A Grandmother’s Legacy


Heidi Cox,

Beaverton
Author of Just Moms: Conveying justice in an unjust world.

*** Gold Prize Winner  Inspiration writing contest ($50 gift card). View winners all this week at Oregon Women’s Report.

I can still feel the warm rush of sunshine on my face as my body flew through the air on my grandparent’s tire swing. I can still hear my grandmother’s voice, warm and resplendent, reciting her favorite Robert Louis Stevenson poem as she pushed me:

“How do you like to go up in a swing,
Up in the air so blue?
Oh I do think it the pleasantest thing
Ever a child can do!”

Recently I was pushing my own son on our swing. As I watched his little body soar as mine once had, I recalled the words of the classic poem. But I couldn’t remember past the first stanza. So a few days later I visited my grandma at her retirement home. I asked her if she recalled the last two stanzas. “Well, I think so,” she smiled.

Her voice, now more warbled, recanted the verses that she had tucked into my heart as a young girl. In that moment I realized that my grandma is the epitome of Stevenson’s poem.

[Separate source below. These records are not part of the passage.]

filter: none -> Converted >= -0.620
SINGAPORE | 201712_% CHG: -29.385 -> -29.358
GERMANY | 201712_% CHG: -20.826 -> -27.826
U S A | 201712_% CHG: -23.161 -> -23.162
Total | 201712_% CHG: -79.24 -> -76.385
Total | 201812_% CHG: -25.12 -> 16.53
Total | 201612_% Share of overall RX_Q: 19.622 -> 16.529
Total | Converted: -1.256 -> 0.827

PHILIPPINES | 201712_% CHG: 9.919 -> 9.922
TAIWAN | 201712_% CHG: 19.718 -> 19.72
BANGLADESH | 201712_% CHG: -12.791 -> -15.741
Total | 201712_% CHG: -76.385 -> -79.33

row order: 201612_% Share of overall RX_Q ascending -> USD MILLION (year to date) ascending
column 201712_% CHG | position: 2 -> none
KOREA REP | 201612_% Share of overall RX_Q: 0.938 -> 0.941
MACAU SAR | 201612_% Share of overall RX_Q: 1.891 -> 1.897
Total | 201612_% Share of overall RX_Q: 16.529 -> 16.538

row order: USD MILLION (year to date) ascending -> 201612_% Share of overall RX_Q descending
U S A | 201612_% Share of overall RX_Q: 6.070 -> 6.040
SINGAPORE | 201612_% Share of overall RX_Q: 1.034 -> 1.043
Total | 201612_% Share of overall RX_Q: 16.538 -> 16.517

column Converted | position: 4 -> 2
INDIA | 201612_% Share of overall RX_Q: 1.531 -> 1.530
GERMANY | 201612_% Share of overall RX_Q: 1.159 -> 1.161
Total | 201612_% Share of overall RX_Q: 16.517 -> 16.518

She is a child at heart, and chooses to see life through the eyes of a curious, expectant child.

At each stage of my life my grandma has taught me about living life like a young child – soaking in every detail, asking a hundred questions, taking joy in the smallest things, making everything into an adventure.

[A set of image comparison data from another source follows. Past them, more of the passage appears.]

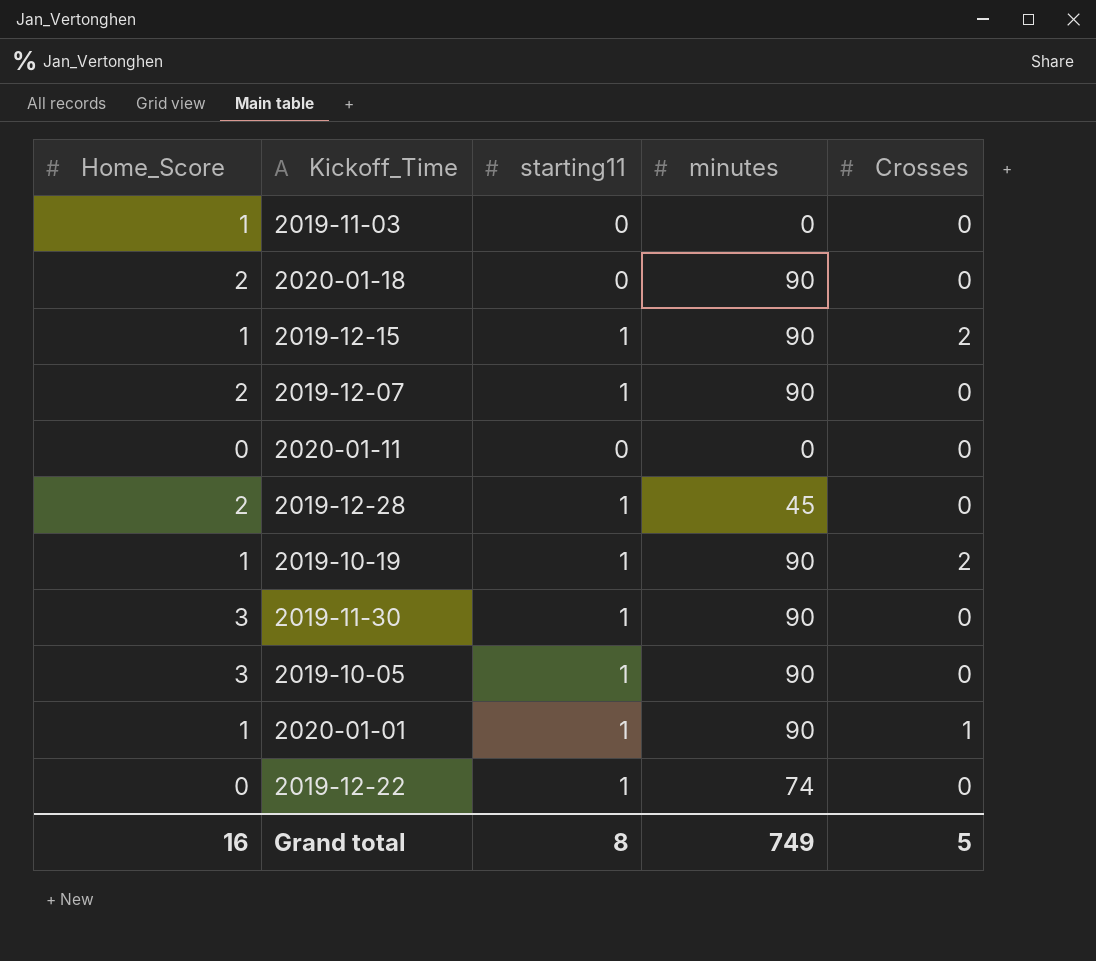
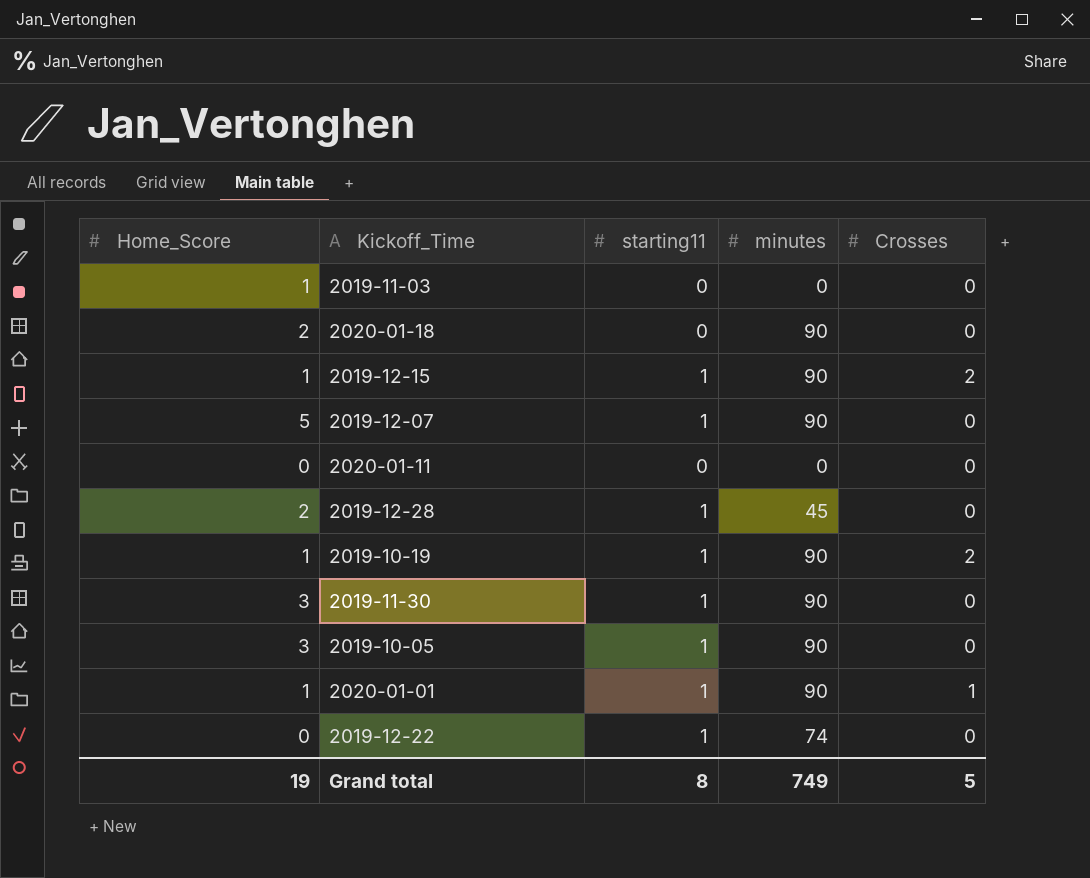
2019-12-07 | Home_Score: 2 -> 5
Grand total | Home_Score: 16 -> 19

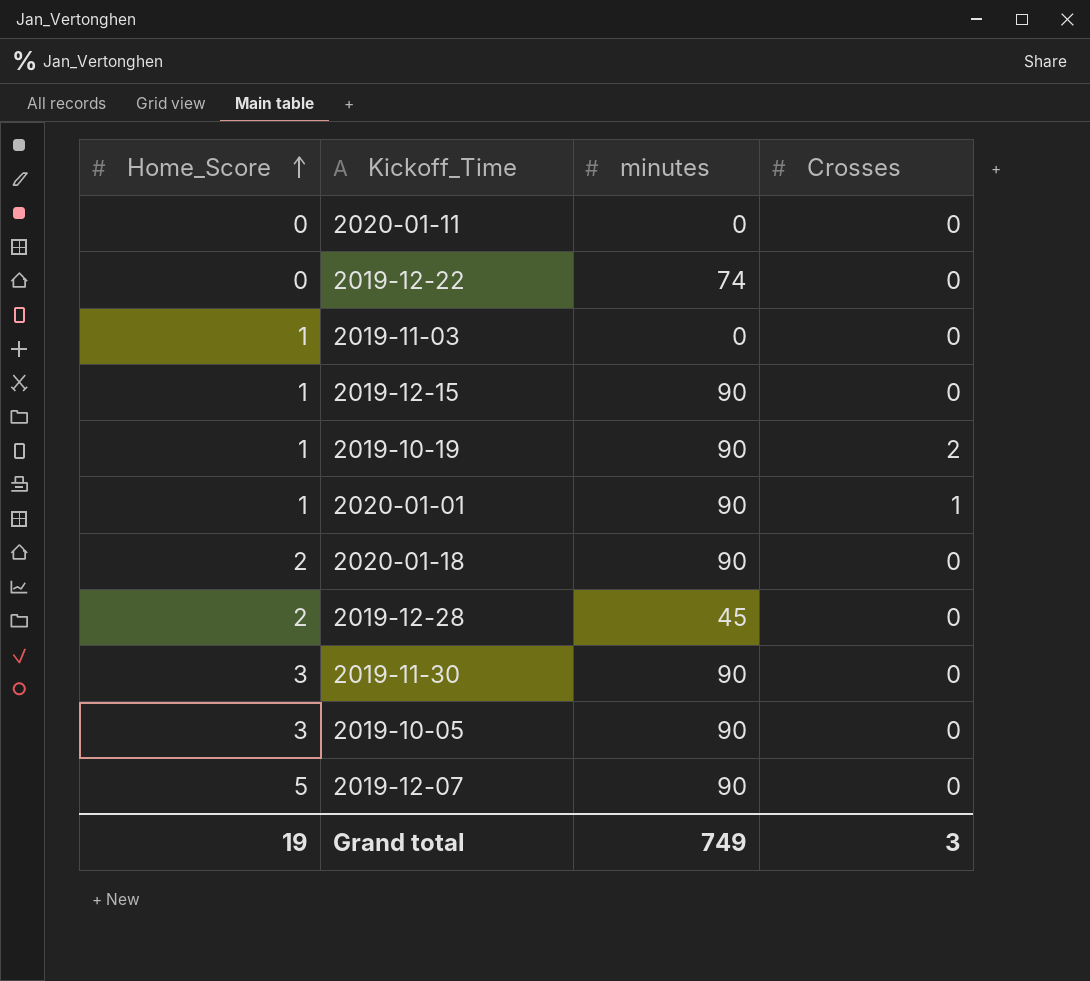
row order: none -> Home_Score ascending
column starting11 | position: 3 -> none
2019-12-15 | Crosses: 2 -> 0
Grand total | Crosses: 5 -> 3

As a little girl my grandma sang me goofy songs, took me to the fair, and out to ice cream. But one of my favorite memories is swimming at the local pool with her. Not one to watch from the sidelines, my grandma jumped right in with me, and let me carry her around like a baby – something I thought was so silly and fun.

Even as a young adult I enjoyed being with my grandma because she was up for anything. One afternoon my grandparents taught me how to make donuts. We deep fried the balls of soft white dough, and then blotted the grease off each donut. Finally we shook them in a paper bag filled with powdered sugar. Then we ate them, giggling at the white sugar marks on our lips and noses.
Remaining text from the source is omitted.